As the esteemed readers of the Blog would already be aware that yours truly is actually a teetotaler and doesn’t know how the so hyped “high” of an Alcohol feels like. So I actually discussed the same with some of my friends who have their more than fair share of being “delightfully high” almost thrice a week. So based on inputs from them these are the list of 5 things that give a high higher than alcohol and my hangover remedies for it-

1- Killing High- Playing a Video Game like Counter Strike, Quake, Unreal Tournament, Age of Empires, When you are left alone in the team still you go all the way to win the game, killing everyone else. The feeling that gives rise to surge of adrenalin can only been understood by the people who can spend days playing the game without getting bored out of it.

Hangover Remedy- Mom shouting with the Hitler v 6.0 look on her face to have a bath (immediate relief guaranteed)

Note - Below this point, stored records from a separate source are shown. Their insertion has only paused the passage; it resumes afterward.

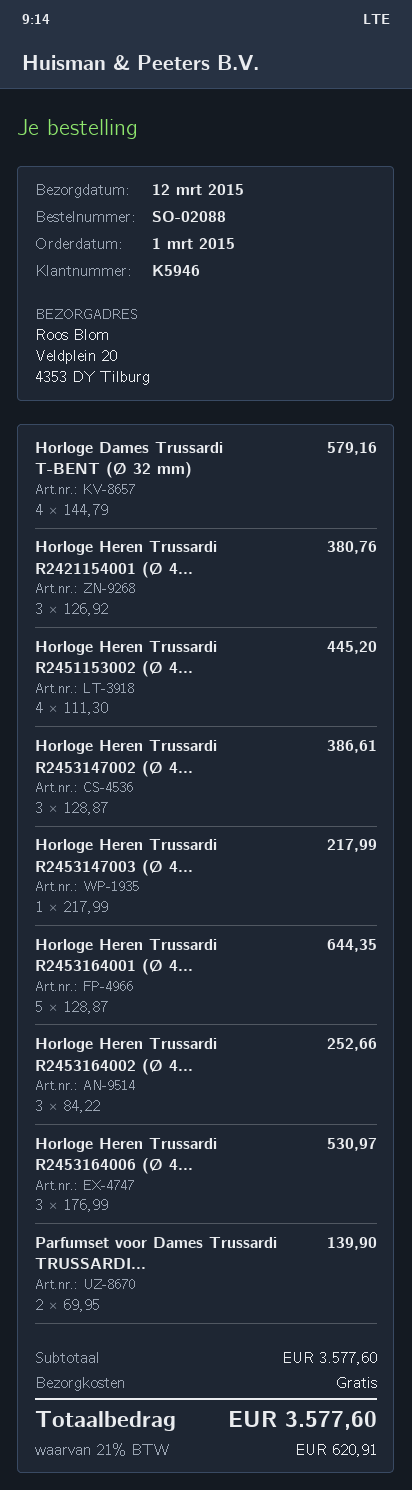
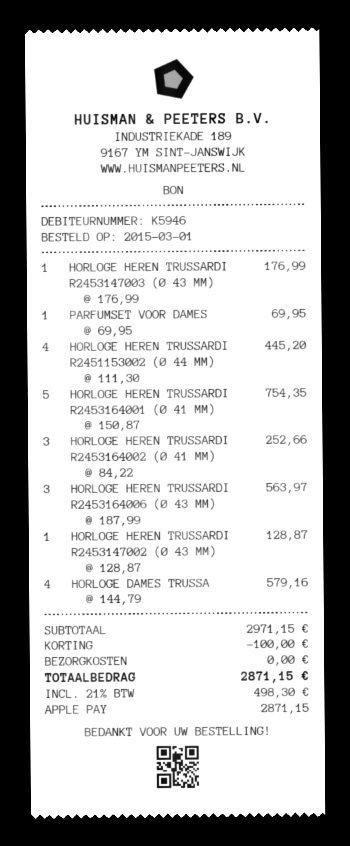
Horloge Heren Trussardi R2421154001 (Ø 4...: 3 x 126.92 = 380.76 -> none
Horloge Heren Trussardi R2453147002 (Ø 4...: 3 x 128.87 = 386.61 -> 1 x 128.87 = 128.87
Horloge Heren Trussardi R2453147003 (Ø 4...: 1 x 217.99 = 217.99 -> 1 x 176.99 = 176.99
Horloge Heren Trussardi R2453164001 (Ø 4...: 5 x 128.87 = 644.35 -> 5 x 150.87 = 754.35
Horloge Heren Trussardi R2453164006 (Ø 4...: 3 x 176.99 = 530.97 -> 3 x 187.99 = 563.97
Parfumset voor Dames Trussardi TRUSSARDI...: 2 x 69.95 = 139.90 -> 1 x 69.95 = 69.95
subtotal: 3577.60 -> 2971.15
discount: none -> 100.00
tax: 21% = 620.91 -> 21% = 498.30
total: 3577.60 -> 2871.15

2- Speeding High- You are on a road driving, a sonofab***h cuts you off and goes away. That’s a moment of an ultimate high. You sit straight, the eyes narrow revaluating the distances. Gear comes down by two unit, the foot presses on the accelerator, the RPM and speedometer pick up from the slumber. The distance decreasing, 900m, 800m,…100m Finally you cut him off, giving him a finger with your arrogant and spoilt look in a glance and then speed away. What a high! This kind of high also can come through the first time exposure to entities like Transporter, Fast & Furious, Top gun, Death Race & Dhoom.

Hangover Remedy: Sister, Girlfriend, Wife or female friends sitting on the non driving seat. Or the guy who cut you off had a BMW and you were driving a Honda City.

3- Anticipated High- When you out on a date with someone who you really think is absolutely hot. Halfway through the date you realize you have hit on well and your date is already consumed four shots of Tequila. That’s when you get high in anticipation of how lucky you are going to get tonight. For females it generally works other way round, The date should be prefect and the guy just had a glass of vodka wine.

Hangover Remedy: The number of shots shoots to 6 and the date gets all dizzy anticipating she might puke.

4- Lovingly High- The first one year when you are in love with someone and that someone loves you back is a period of an unmatched high. I mean the high lasts longer than that if you can force manage yourself to love the same person over an extended period of time. This is a very dangerous kind of high, can make you behave erratically and over consumption might lead to untimely death. Case in Point: Heer-Ranjha, Laila Manjnu, Romeo-Juliet etc etc. So bottomline is consume with caution.

Hangover Remedies: Lover’s khadus baap, positive pregnancy tests, presence of the other in life and most effective one- Marriage.

5- Chocolaty High- This is one of the easy obtainable high, You go to a nice place order a Sizzling Chocolate Walnut Brownie (You can also order Chocolate Avalanche @ Mochas). The people will bring you an amazing post of a deliciously sweet cake made of amazing walnuts and chocolate. Which would be mounted (not for dry humping you perverts) by a large scoop of vanilla ice cream and a cup full of chocolate sauce poured over the entire thing. And this served on a sizzling plate. Man you reach the seventh heaven.

Hangover Remedy- Well the only remedy which can work on this high is, keep the bill of the expensive Gym you have joined in your pocket and see it before you order and while you eat. Though this is not a sure shot remedy works otherwise for me I tend to order another piece thinking “Isiliye to Gym kar rahe hai ki aur kha sake”

So these are the things that give me a high higher than the Alcohol. The topic of the post was suggested to me by a very dearie friend, and coincidentally its her birthday today “Many happy returns of the day to you”.